In Depth
Sharon O'Bryan: Called to Account
Some security executives see protecting their company's assets as a way to earn a living. ABN Amro's Sharon O'Bryan sees it as her mission.
By Simone Kaplan
O'Bryan felt the lack of data privacy oversight needed the attention of the entire financial services industry. As a member of Bits, the lobbying group founded by CEOs from the top 100 financial companies in the nation, she brought up the idea of creating an industrywide framework for governing risk management in outsourcing at a meeting. The other members of Bits agreed the issue demanded action and set to work creating the framework, a process that took a year.

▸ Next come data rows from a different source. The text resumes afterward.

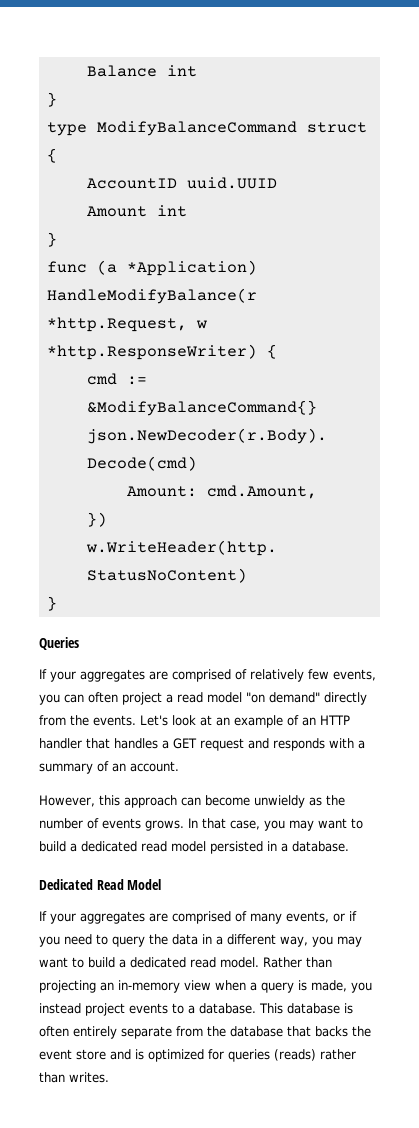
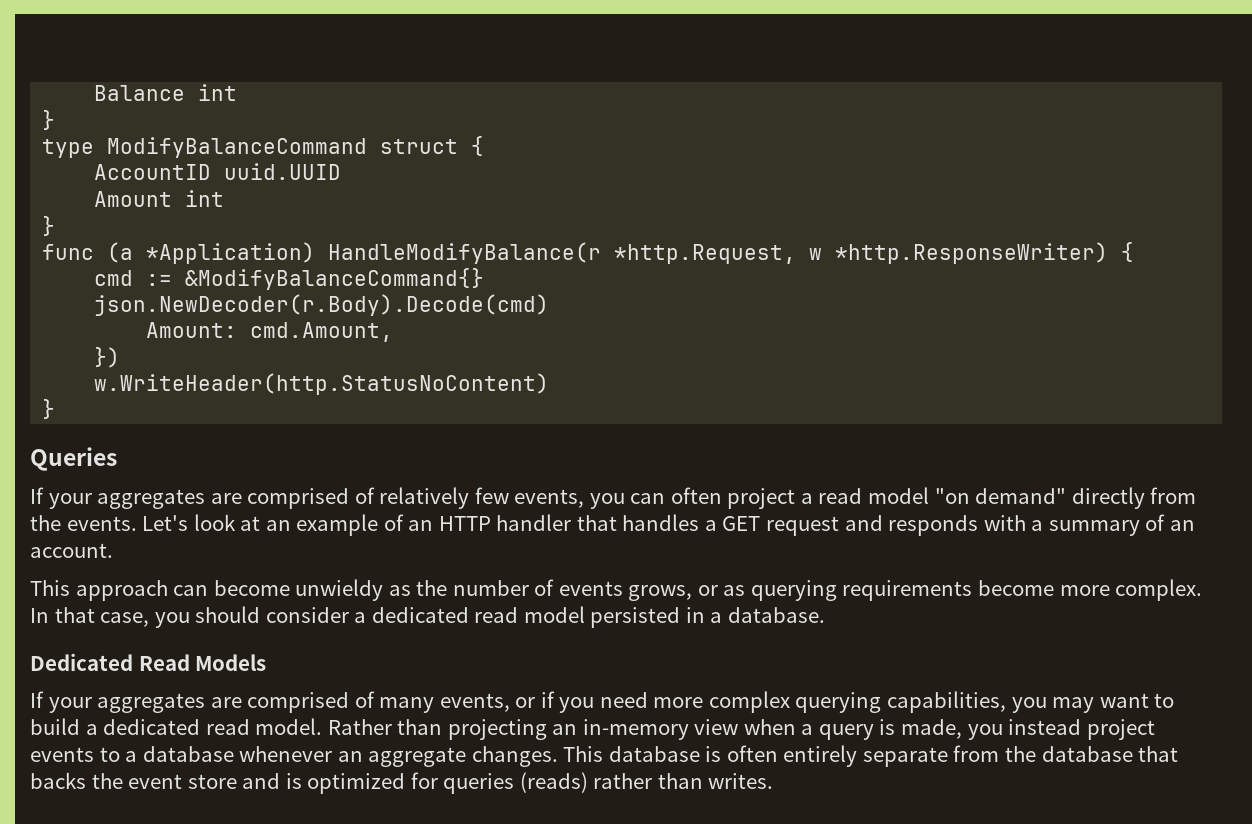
- However, this approach can become unwieldy as the number of events grows. In that case, you may want to build a dedicated read model persisted in a database.
+ This approach can become unwieldy as the number of events grows, or as querying requirements become more complex. In that case, you should consider a dedicated read model persisted in a database.
- Dedicated Read Model
+ Dedicated Read Models
- If your aggregates are comprised of many events, or if you need to query the data in a different way, you may want to build a dedicated read model.
+ If your aggregates are comprised of many events, or if you need more complex querying capabilities, you may want to build a dedicated read model.
- Rather than projecting an in-memory view when a query is made, you instead project events to a database.
+ Rather than projecting an in-memory view when a query is made, you instead project events to a database whenever an aggregate changes.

O'Bryan now cochairs the committee in charge of expanding the framework, which was ratified in 2001. The new regulations require financial companies to apply the same security measures to outsourced information as they would if the data was handled in-house. "You can outsource IT and business processing, but you can't outsource the risk," O'Bryan says. "That creates a challenge for service providers, many of whom are being forced into creating formal security and contingency planning policies of their own in order to service financial clients." While the Bits framework has helped regulators increase their scrutiny of outsourced risk management, this issue remains somewhat unresolved, she says, because most business managers still believe they can outsource risk, an attitude that has to change for sound security to be achieved.
Not surprising, O'Bryan handles the challenge of forcing change upon an industry mired in tradition and regulation with aplomb. She does, after all, thrive on pressure and responsibility. Like many security executives, O'Bryan is a part-time student, but the degree she's pursuing is probably unique in the IT security field. She's in the process of earning a master's in theology, her third advanced degree (she already holds an MBA and a master's of information systems). And no, she's not praying for secure networks.
In the future, she wants to work with teenagers to "help steer them in the right direction." But that's a few years off. Her immediate goals are to move closer to the strategic side of the business so she can become less involved with day-to-day operations. "I'm a strategist at heart, and I have a vision of what security should mean to the business," she explains. At some point she'd like to do more industry lobbying in Washington, D.C., but for right now she's happy commuting from her home 65 miles outside Chicago and helping protect the assets of ABN Amro's worldwide clients.
"At the end of the day, that's what feels good," O'Bryan says.